Ray et al1 link indicators of vitamin B12 deficiency with neural tube defects, and suggest that consideration should be given to adding vitamin B12 to enriched grains. Such fortification with Vitamin B12 should in fact be required. The Institute of Medicine/Food Nutrition Board recommended in 1998 that persons 50 years and older should consume at least 2.4 μg of synthetic B12 daily.2 I suggested in 1997, and more recently with Brent,3 that there is ample justification to fortify flour with vitamin B12. Neither the FDA4 nor Canadian authorities have required vitamin B12, even though mandatory fortification of flour would likely be as successful as folic acid fortification. If B12 also helps to prevent birth defects, there is even more reason for B12 fortification.

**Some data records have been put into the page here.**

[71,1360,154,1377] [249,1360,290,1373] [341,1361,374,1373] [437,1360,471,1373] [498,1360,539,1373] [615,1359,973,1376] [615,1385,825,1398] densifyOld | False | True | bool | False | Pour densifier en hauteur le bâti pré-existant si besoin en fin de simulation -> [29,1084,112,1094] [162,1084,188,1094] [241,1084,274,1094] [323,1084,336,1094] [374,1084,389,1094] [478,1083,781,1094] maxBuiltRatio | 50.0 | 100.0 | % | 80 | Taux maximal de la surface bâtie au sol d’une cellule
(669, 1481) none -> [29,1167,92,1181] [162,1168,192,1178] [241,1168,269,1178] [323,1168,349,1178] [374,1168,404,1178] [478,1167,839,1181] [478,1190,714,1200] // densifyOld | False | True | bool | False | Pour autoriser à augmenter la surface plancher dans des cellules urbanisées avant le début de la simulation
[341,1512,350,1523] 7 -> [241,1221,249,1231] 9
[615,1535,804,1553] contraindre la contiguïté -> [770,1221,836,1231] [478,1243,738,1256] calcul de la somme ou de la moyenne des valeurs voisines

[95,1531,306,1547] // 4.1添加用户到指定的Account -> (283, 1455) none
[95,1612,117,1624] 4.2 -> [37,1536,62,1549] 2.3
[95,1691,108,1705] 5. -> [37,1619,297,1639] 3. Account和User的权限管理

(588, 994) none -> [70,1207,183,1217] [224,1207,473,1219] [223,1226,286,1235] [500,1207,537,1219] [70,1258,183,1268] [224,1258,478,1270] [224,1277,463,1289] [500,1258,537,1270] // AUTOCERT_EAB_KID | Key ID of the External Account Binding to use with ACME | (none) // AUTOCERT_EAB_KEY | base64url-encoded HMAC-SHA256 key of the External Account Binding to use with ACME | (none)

The elephant in the living room, however, is not the absence of B12 in flour. It is rather that about 220,000 children around the globe each year continue to be born with folate-deficiency spina bifida and anencephaly. These babies are unnecessarily paralyzed or die prematurely because most governments have failed to require folic acid in centrally processed flours, or have failed to require enough (ie, the United States and Canada).5 We have known since the summer of 1991 that folic acid will prevent most cases of spina bifdia and anencephaly.6 No country in Europe has yet to require folic acid fortification. The behavior of the Dutch is the most difficult to understand. That government has refused to require folic acid fortification of flour. One consequence is that spina bifida is the main reason for childhood euthanasia in the Netherlands. The behavior of the English regulators is equally problematic. Their refusal to require mandatory folic acid fortification means that the taxpayers who paid for the study showing that folic acid will prevent birth defects have yet to reap the rewards of fortification.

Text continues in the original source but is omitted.